So when you ask why is the resistive component on the real axis and the capacitive/inductive component on the imaginary axis, that's just because we choose an instant in time when they are aligned that way. Look at the circuit a moment later, and the voltages and currents that we measure will change as the phasor rotates.

Consider the comparison between circular motion and simple harmonic motion. Take the projection of the circular motion onto a line, and the result is simple harmonic motion. The phasor is like the circular motion, and the output voltage/current is like the simple harmonic motion.

Now, for a resistor, the voltage and current are in phase, so V = I R, as Ohm's law tells us. For the capacitor, the current leads the voltage by 90 degrees, and for an inductor, the voltage leads the current by 90 degrees.

All that said, the answer to your question is the reason we take the resistance on the real axis is convenience. The phasor rotates over time, and we're looking at a snapshot when we assign the resistance to the real part.

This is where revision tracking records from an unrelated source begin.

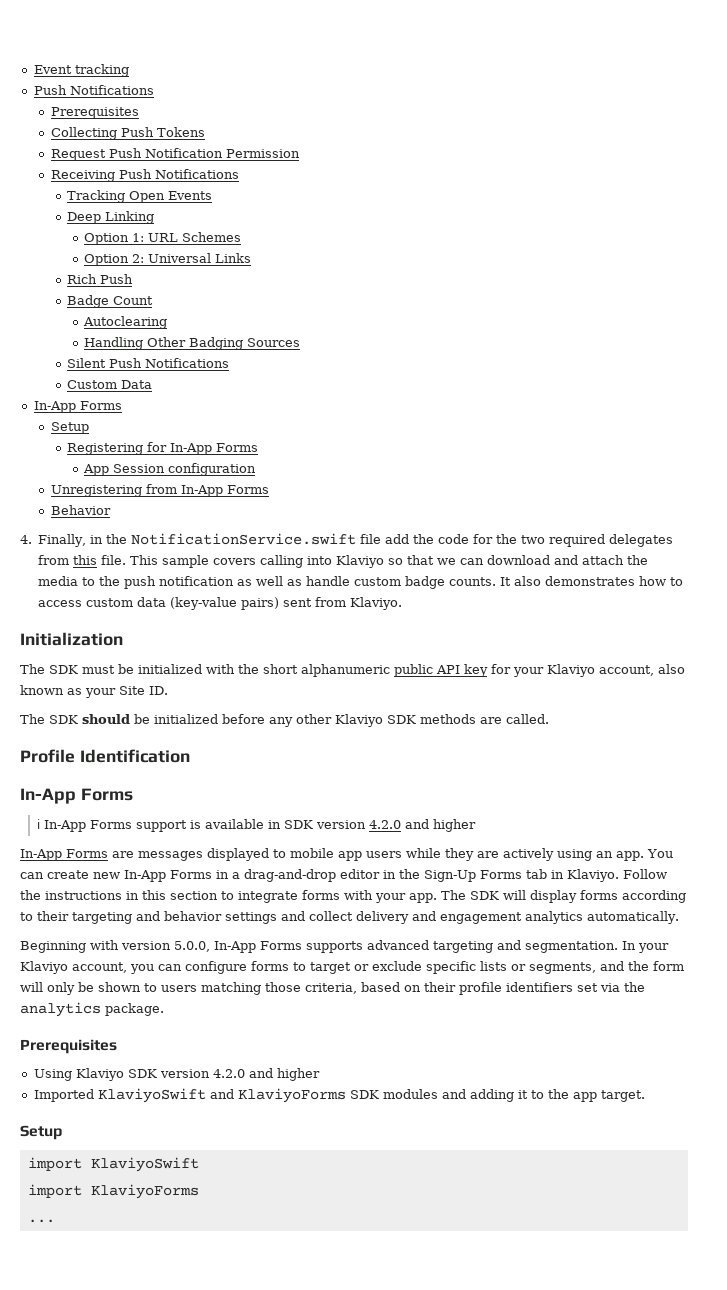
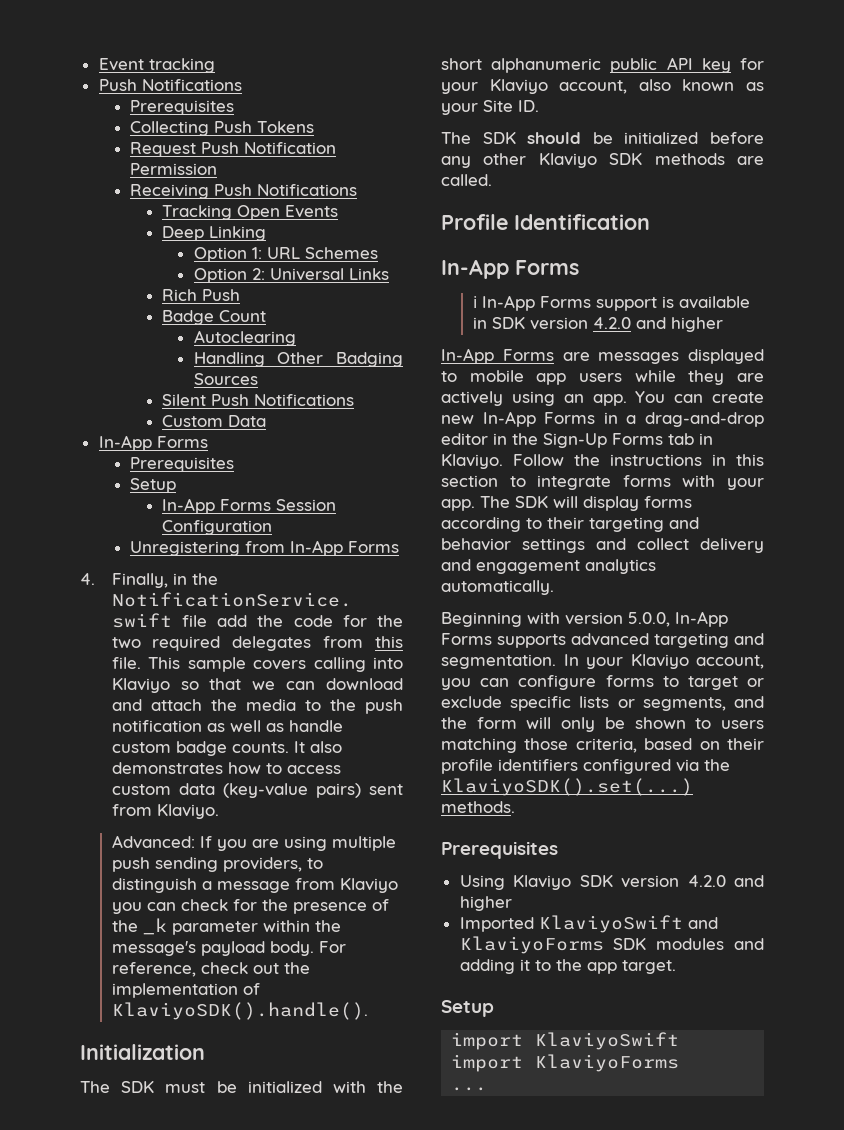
  Custom Data
  In-App Forms
+ Prerequisites
  Setup
- Registering for In-App Forms
- App Session configuration
+ In-App Forms Session Configuration
- Behavior
+ Advanced: If you are using multiple push sending providers, to distinguish a message from Klaviyo you can check for the presence of the _k parameter within the message's payload body. For reference, check out the implementation of KlaviyoSDK().handle().
- In your Klaviyo account, you can configure forms to target or exclude specific lists or segments, and the form will only be shown to users matching those criteria, based on their profile identifiers set via the analytics package.
+ In your Klaviyo account, you can configure forms to target or exclude specific lists or segments, and the form will only be shown to users matching those criteria, based on their profile identifiers configured via the KlaviyoSDK().set(...) methods.

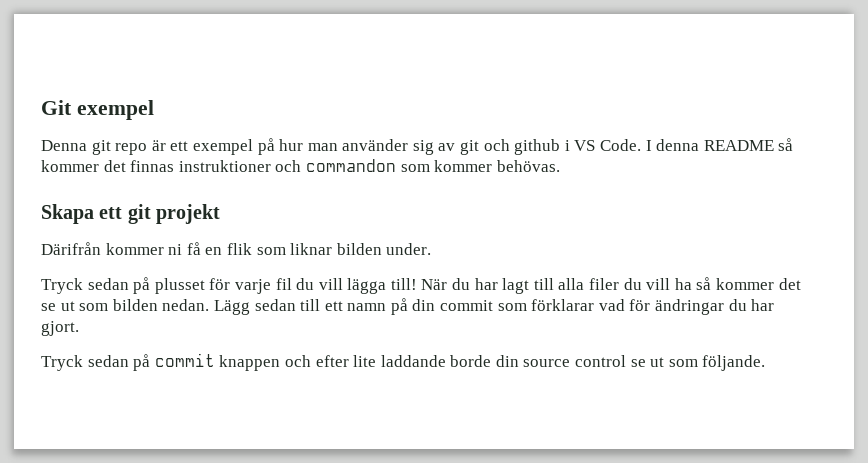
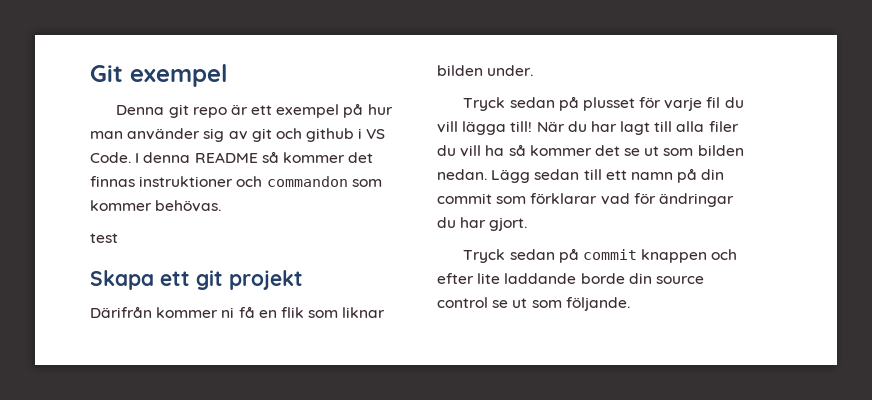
+ test

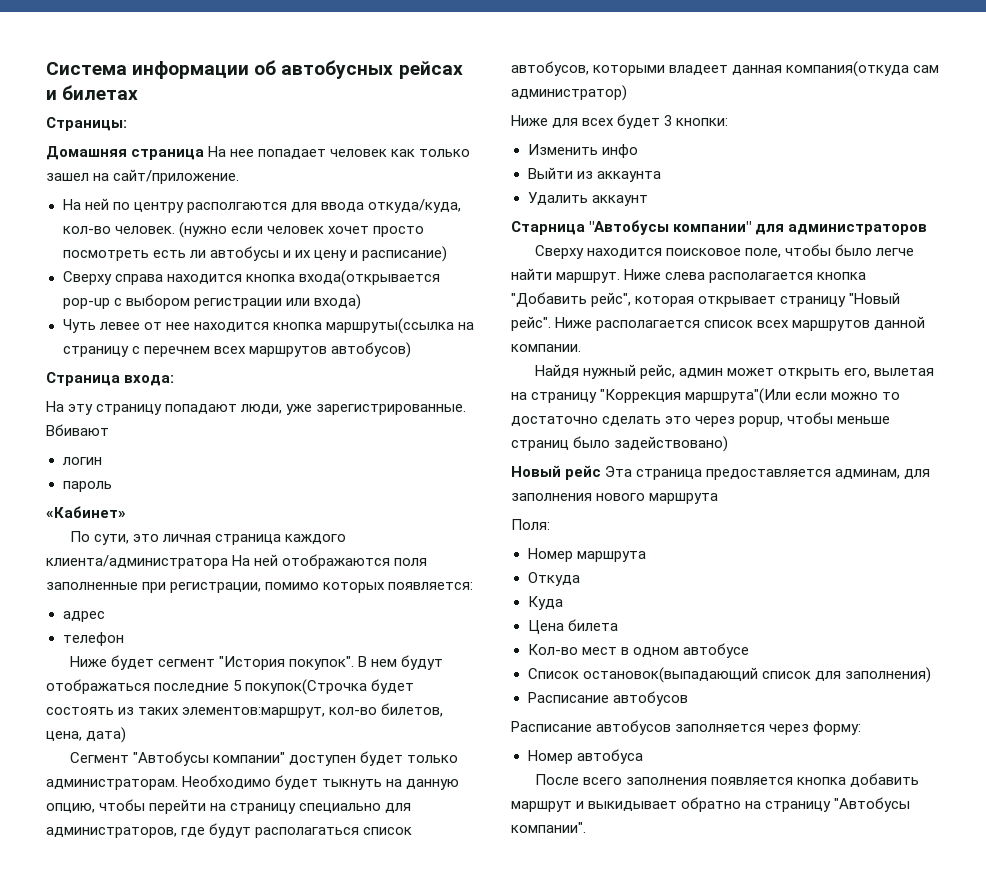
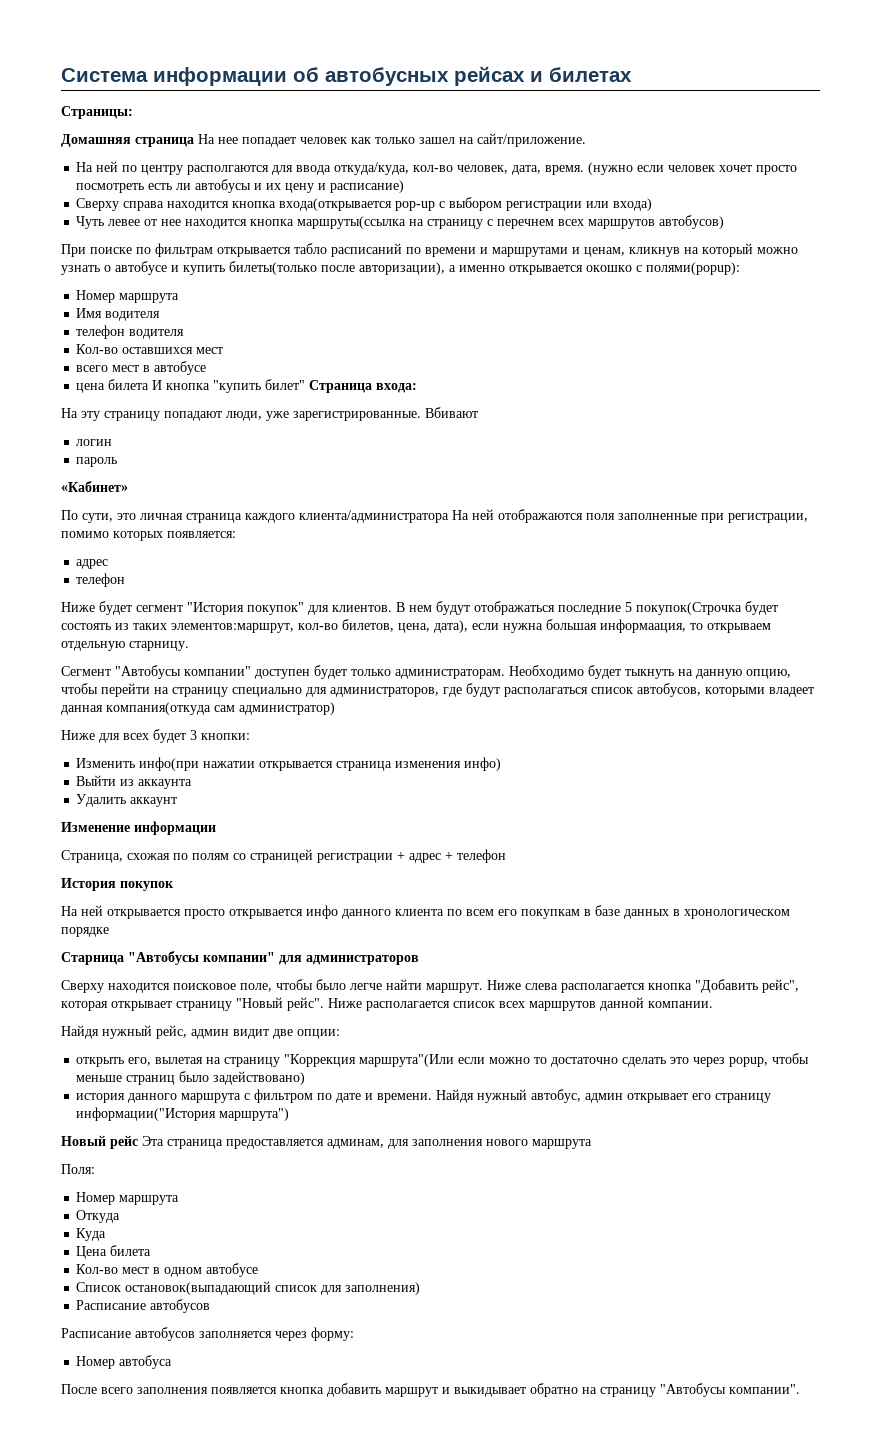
- На ней по центру располгаются для ввода откуда/куда, кол-во человек.
+ На ней по центру располгаются для ввода откуда/куда, кол-во человек, дата, время.
- Страница входа:
+ При поиске по фильтрам открывается табло расписаний по времени и маршрутами и ценам, кликнув на который можно узнать о автобусе и купить билеты(только после авторизации), а именно открывается окошко с полями(popup):
+ Номер маршрута
+ Имя водителя
+ телефон водителя
+ Кол-во оставшихся мест
+ всего мест в автобусе
+ цена билета И кнопка "купить билет" Страница входа:
- Ниже будет сегмент "История покупок".
+ Ниже будет сегмент "История покупок" для клиентов.
- В нем будут отображаться последние 5 покупок(Строчка будет состоять из таких элементов:маршрут, кол-во билетов, цена, дата)
+ В нем будут отображаться последние 5 покупок(Строчка будет состоять из таких элементов:маршрут, кол-во билетов, цена, дата), если нужна большая информаация, то открываем отдельную старницу.
- Изменить инфо
+ Изменить инфо(при нажатии открывается страница изменения инфо)
+ Изменение информации
+ Страница, схожая по полям со страницей регистрации + адрес + телефон
+ История покупок
+ На ней открывается просто открывается инфо данного клиента по всем его покупкам в базе данных в хронологическом порядке
- Найдя нужный рейс, админ может открыть его, вылетая на страницу "Коррекция маршрута"(Или если можно то достаточно сделать это через popup, чтобы меньше страниц было задействовано)
+ Найдя нужный рейс, админ видит две опции:
+ открыть его, вылетая на страницу "Коррекция маршрута"(Или если можно то достаточно сделать это через popup, чтобы меньше страниц было задействовано)
+ история данного маршрута с фильтром по дате и времени. Найдя нужный автобус, админ открывает его страницу информации("История маршрута")

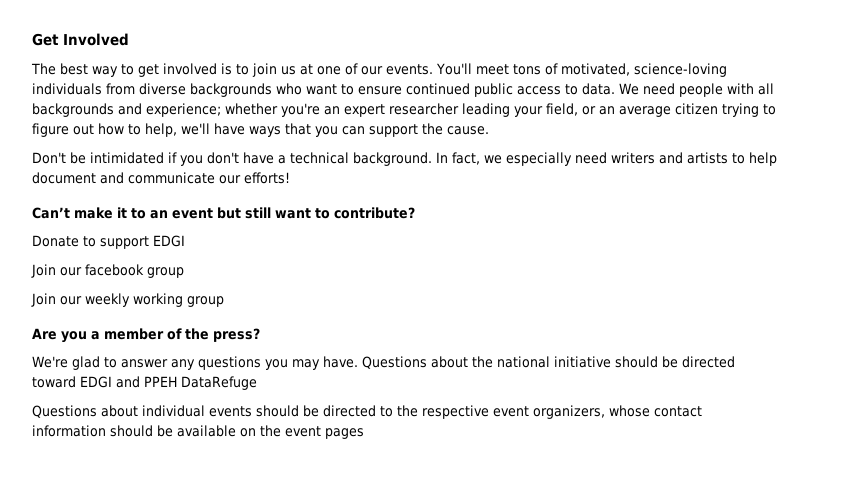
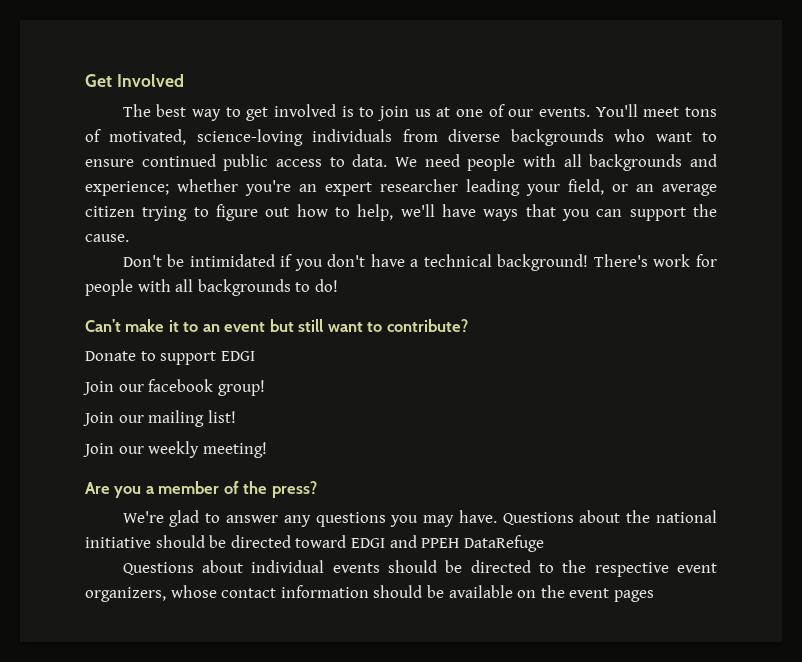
- Don't be intimidated if you don't have a technical background. In fact, we especially need writers and artists to help document and communicate our efforts!
+ Don't be intimidated if you don't have a technical background! There's work for people with all backgrounds to do!
- Join our facebook group
+ Join our facebook group!
+ Join our mailing list!
- Join our weekly working group
+ Join our weekly meeting!

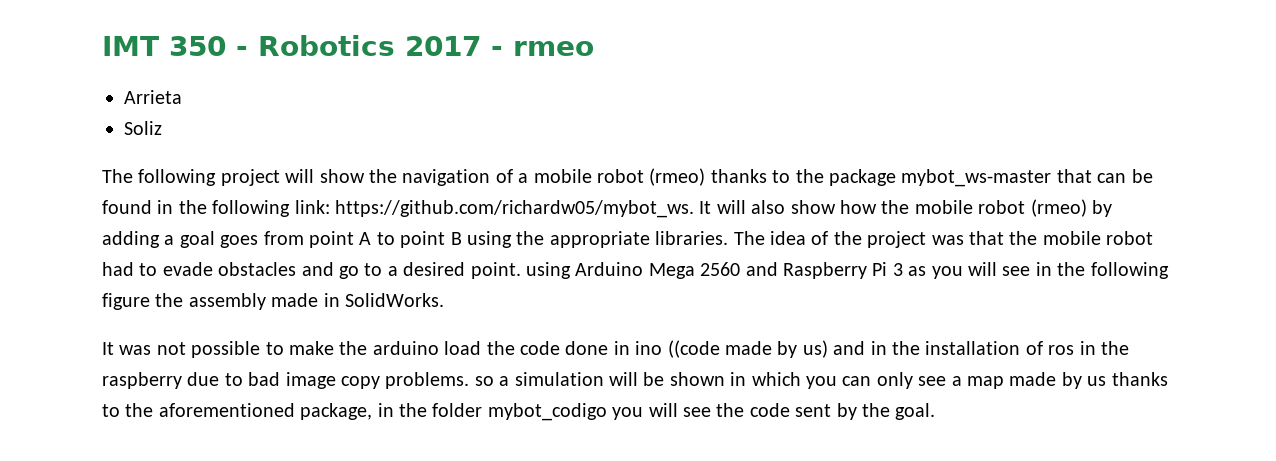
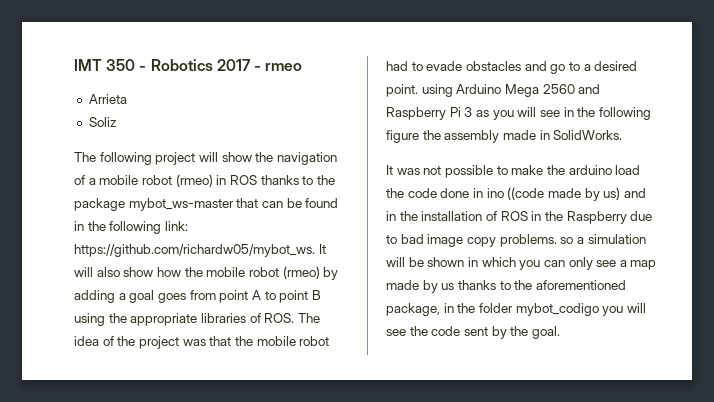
- The following project will show the navigation of a mobile robot (rmeo) thanks to the package mybot_ws-master that can be found in the following link:
+ The following project will show the navigation of a mobile robot (rmeo) in ROS thanks to the package mybot_ws-master that can be found in the following link:
- https://github.com/richardw05/mybot_ws. It will also show how the mobile robot (rmeo) by adding a goal goes from point A to point B using the appropriate libraries. The idea of the project was that the mobile robot had to evade obstacles and go to a desired point. using Arduino Mega 2560 and Raspberry Pi 3 as you will see in the following figure the assembly made in SolidWorks.
+ https://github.com/richardw05/mybot_ws. It will also show how the mobile robot (rmeo) by adding a goal goes from point A to point B using the appropriate libraries of ROS. The idea of the project was that the mobile robot had to evade obstacles and go to a desired point. using Arduino Mega 2560 and Raspberry Pi 3 as you will see in the following figure the assembly made in SolidWorks.
- It was not possible to make the arduino load the code done in ino ((code made by us) and in the installation of ros in the raspberry due to bad image copy problems. so a simulation will be shown in which you can only see a map made by us thanks to the aforementioned package, in the folder mybot_codigo you will see the code sent by the goal.
+ It was not possible to make the arduino load the code done in ino ((code made by us) and in the installation of ROS in the Raspberry due to bad image copy problems. so a simulation will be shown in which you can only see a map made by us thanks to the aforementioned package, in the folder mybot_codigo you will see the code sent by the goal.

A classic physics question is to take a RLC circuit with a fixed AC voltage (or current) applied, and then ask what the current (voltage) is when the instantaneous voltage (current) is some given value. The first real step in the problem is to determine the instantaneous angle of the phasor to get the given voltage (current) value. I've assigned this kind of problem regularly on homeworks and tests (and the students just LOVE me for it).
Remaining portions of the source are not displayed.